Two days before my father Arthur’s 88th Valentines Day birthday he died the comfortable death we all hope for: at the end of a long, full, and accomplished life, at home, safe and comfortable, without tubes or monitors, and with time to spend with those he loved. In the service we held to remember his life I recalled that the hole left is also a whole profoundly felt. As anyone who has experienced a loss knows, it settles into you on its own terms and what rises from it can be as rich as it is sad.
A week ago our dog Zeke was hit full on by a car in front of our house, nearly died, and is rather miraculously regaining his body functions, including the repair of a nasty leg fracture and neurologic damage that will only slowly return the use of his limbs. Worrying about him, his chance for recovery, and now patiently nursing him to health is providing a visceral relationship with the trauma he endured and the body’s ability to heal.

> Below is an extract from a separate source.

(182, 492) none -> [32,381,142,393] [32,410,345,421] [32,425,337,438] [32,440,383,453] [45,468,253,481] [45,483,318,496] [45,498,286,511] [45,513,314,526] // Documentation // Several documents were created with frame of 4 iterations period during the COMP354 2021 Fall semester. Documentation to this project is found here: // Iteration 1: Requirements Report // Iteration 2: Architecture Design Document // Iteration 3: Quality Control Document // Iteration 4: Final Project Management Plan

Nearly three years ago, along with the rest of the housing industry, Wolfworks had to confront a market that could not support our staff and overhead – there was no work. We had some design work, but it progressed cautiously and it was nearly a year before we were building again. Needless to say, as it was for all in our industry, this was challenging.

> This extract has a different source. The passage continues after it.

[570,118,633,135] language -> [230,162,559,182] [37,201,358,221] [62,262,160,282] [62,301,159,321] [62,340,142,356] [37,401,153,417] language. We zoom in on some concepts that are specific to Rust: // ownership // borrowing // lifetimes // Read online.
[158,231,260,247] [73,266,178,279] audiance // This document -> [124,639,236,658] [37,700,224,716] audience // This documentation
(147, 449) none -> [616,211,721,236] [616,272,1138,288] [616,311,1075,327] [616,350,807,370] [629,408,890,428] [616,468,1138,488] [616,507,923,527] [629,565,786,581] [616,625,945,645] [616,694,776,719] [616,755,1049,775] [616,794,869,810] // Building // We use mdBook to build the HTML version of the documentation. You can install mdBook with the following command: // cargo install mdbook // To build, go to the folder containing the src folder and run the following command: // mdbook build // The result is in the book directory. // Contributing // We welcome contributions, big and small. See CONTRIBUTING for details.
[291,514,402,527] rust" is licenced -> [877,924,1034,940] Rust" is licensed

Trauma, by definition, is the result of some unexpected force that upsets our familiar relationships with the world, the body, the home, the community, the business we live with and in. In time we recover, but to what? Recent studies reveal this surprising answer: Growth: Personal. Professional. Family. Community.
And this idea comes with what I think is a useful name: Post Traumatic Growth! We adapt. And we grow.
Post traumatic growth demonstrates the resilience of the body, the spirit, the people, and the communities that experience seismic changes in some dimension of their once familiar world. Across this spectrum, as often as not, the trauma makes way for something new to emerge that can be fuller, richer, deeper and more engaged than what preceded the event. Communities recovering from natural disasters, soldiers returning from war with lost limbs and lost comrades, and most immediately me and my dog recovering from car accidents, the loss of my father, and the changes in our industry; each offers the opportunity to respond to the event with a renewed sense of possibility and potential. I’m not saying its easy, far from it. Just that, as they say, “from the ashes…”
Wolfworks’ post traumatic growth took place as we quickly came to understand that how we design and build, and the guidance we provide to the clients we serve, needed to acknowledge not just the economic challenges we faced, but the environmental and cultural challenges we will experience as we face the end of cheap energy, the limits to non-renewable resources, and disturbances to ours climate.
The good news is that as we embraced this reality, as we grew and learned and changed, we realized that what we could design and build was remarkably better in nearly every way than what we knew before. The ways we know to build now are safer, simpler, healthier, more comfortable, durable, and are miserly in their use of energy. Best of all, we now know how to create homes that are contributing to the solution, rather than adding to the problem. So we have adapted and we have grown, and as a result of our “post traumatic growth” we are better equipped to guide you.